(Data for processing)
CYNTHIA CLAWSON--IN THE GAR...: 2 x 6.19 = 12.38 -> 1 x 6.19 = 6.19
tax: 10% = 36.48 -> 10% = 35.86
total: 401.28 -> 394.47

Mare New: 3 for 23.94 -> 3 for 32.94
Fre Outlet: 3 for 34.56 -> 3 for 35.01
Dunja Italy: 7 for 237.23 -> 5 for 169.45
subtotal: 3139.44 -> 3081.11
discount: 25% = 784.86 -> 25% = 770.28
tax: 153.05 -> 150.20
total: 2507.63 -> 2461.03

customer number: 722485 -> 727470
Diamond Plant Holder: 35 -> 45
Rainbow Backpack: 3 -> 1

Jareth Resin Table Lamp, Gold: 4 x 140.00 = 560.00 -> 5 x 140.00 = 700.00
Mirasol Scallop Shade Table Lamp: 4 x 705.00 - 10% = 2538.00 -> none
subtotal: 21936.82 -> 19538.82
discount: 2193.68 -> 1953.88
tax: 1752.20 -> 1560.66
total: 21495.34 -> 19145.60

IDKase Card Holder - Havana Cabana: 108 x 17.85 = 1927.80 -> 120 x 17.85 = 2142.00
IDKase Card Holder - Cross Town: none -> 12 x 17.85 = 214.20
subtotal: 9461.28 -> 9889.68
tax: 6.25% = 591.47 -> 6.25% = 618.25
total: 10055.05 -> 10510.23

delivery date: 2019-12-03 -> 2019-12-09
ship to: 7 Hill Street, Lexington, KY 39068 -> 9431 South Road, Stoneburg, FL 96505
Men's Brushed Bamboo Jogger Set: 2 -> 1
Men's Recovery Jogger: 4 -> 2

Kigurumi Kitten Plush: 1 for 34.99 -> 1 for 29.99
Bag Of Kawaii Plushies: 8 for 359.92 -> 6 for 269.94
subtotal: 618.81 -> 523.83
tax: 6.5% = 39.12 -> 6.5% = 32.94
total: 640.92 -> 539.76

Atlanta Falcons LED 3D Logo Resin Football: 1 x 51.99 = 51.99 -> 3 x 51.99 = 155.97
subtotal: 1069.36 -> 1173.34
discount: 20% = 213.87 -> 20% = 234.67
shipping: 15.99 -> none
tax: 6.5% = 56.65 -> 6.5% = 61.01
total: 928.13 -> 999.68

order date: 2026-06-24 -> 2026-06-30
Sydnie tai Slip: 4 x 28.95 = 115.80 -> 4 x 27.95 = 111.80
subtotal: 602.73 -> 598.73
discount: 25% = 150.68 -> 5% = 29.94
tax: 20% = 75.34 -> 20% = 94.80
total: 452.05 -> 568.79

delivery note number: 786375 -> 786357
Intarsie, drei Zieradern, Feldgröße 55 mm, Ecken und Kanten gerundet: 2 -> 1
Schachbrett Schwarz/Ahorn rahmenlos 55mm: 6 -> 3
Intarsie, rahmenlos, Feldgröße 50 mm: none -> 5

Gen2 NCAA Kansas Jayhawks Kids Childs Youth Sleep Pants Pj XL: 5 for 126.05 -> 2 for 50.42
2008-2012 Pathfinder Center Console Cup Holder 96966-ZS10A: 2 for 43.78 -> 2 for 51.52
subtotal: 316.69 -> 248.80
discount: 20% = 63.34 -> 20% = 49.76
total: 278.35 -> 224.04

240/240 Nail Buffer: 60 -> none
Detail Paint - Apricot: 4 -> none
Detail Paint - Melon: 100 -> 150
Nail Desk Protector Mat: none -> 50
(End Data for processing)
= Task statement =
Every line of the listing above is to be written out again exactly.

= Answer for this exercise =
CYNTHIA CLAWSON--IN THE GAR...: 2 x 6.19 = 12.38 -> 1 x 6.19 = 6.19
tax: 10% = 36.48 -> 10% = 35.86
total: 401.28 -> 394.47

Mare New: 3 for 23.94 -> 3 for 32.94
Fre Outlet: 3 for 34.56 -> 3 for 35.01
Dunja Italy: 7 for 237.23 -> 5 for 169.45
subtotal: 3139.44 -> 3081.11
discount: 25% = 784.86 -> 25% = 770.28
tax: 153.05 -> 150.20
total: 2507.63 -> 2461.03

customer number: 722485 -> 727470
Diamond Plant Holder: 35 -> 45
Rainbow Backpack: 3 -> 1

Jareth Resin Table Lamp, Gold: 4 x 140.00 = 560.00 -> 5 x 140.00 = 700.00
Mirasol Scallop Shade Table Lamp: 4 x 705.00 - 10% = 2538.00 -> none
subtotal: 21936.82 -> 19538.82
discount: 2193.68 -> 1953.88
tax: 1752.20 -> 1560.66
total: 21495.34 -> 19145.60

IDKase Card Holder - Havana Cabana: 108 x 17.85 = 1927.80 -> 120 x 17.85 = 2142.00
IDKase Card Holder - Cross Town: none -> 12 x 17.85 = 214.20
subtotal: 9461.28 -> 9889.68
tax: 6.25% = 591.47 -> 6.25% = 618.25
total: 10055.05 -> 10510.23

delivery date: 2019-12-03 -> 2019-12-09
ship to: 7 Hill Street, Lexington, KY 39068 -> 9431 South Road, Stoneburg, FL 96505
Men's Brushed Bamboo Jogger Set: 2 -> 1
Men's Recovery Jogger: 4 -> 2

Kigurumi Kitten Plush: 1 for 34.99 -> 1 for 29.99
Bag Of Kawaii Plushies: 8 for 359.92 -> 6 for 269.94
subtotal: 618.81 -> 523.83
tax: 6.5% = 39.12 -> 6.5% = 32.94
total: 640.92 -> 539.76

Atlanta Falcons LED 3D Logo Resin Football: 1 x 51.99 = 51.99 -> 3 x 51.99 = 155.97
subtotal: 1069.36 -> 1173.34
discount: 20% = 213.87 -> 20% = 234.67
shipping: 15.99 -> none
tax: 6.5% = 56.65 -> 6.5% = 61.01
total: 928.13 -> 999.68

order date: 2026-06-24 -> 2026-06-30
Sydnie tai Slip: 4 x 28.95 = 115.80 -> 4 x 27.95 = 111.80
subtotal: 602.73 -> 598.73
discount: 25% = 150.68 -> 5% = 29.94
tax: 20% = 75.34 -> 20% = 94.80
total: 452.05 -> 568.79

delivery note number: 786375 -> 786357
Intarsie, drei Zieradern, Feldgröße 55 mm, Ecken und Kanten gerundet: 2 -> 1
Schachbrett Schwarz/Ahorn rahmenlos 55mm: 6 -> 3
Intarsie, rahmenlos, Feldgröße 50 mm: none -> 5

Gen2 NCAA Kansas Jayhawks Kids Childs Youth Sleep Pants Pj XL: 5 for 126.05 -> 2 for 50.42
2008-2012 Pathfinder Center Console Cup Holder 96966-ZS10A: 2 for 43.78 -> 2 for 51.52
subtotal: 316.69 -> 248.80
discount: 20% = 63.34 -> 20% = 49.76
total: 278.35 -> 224.04

240/240 Nail Buffer: 60 -> none
Detail Paint - Apricot: 4 -> none
Detail Paint - Melon: 100 -> 150
Nail Desk Protector Mat: none -> 50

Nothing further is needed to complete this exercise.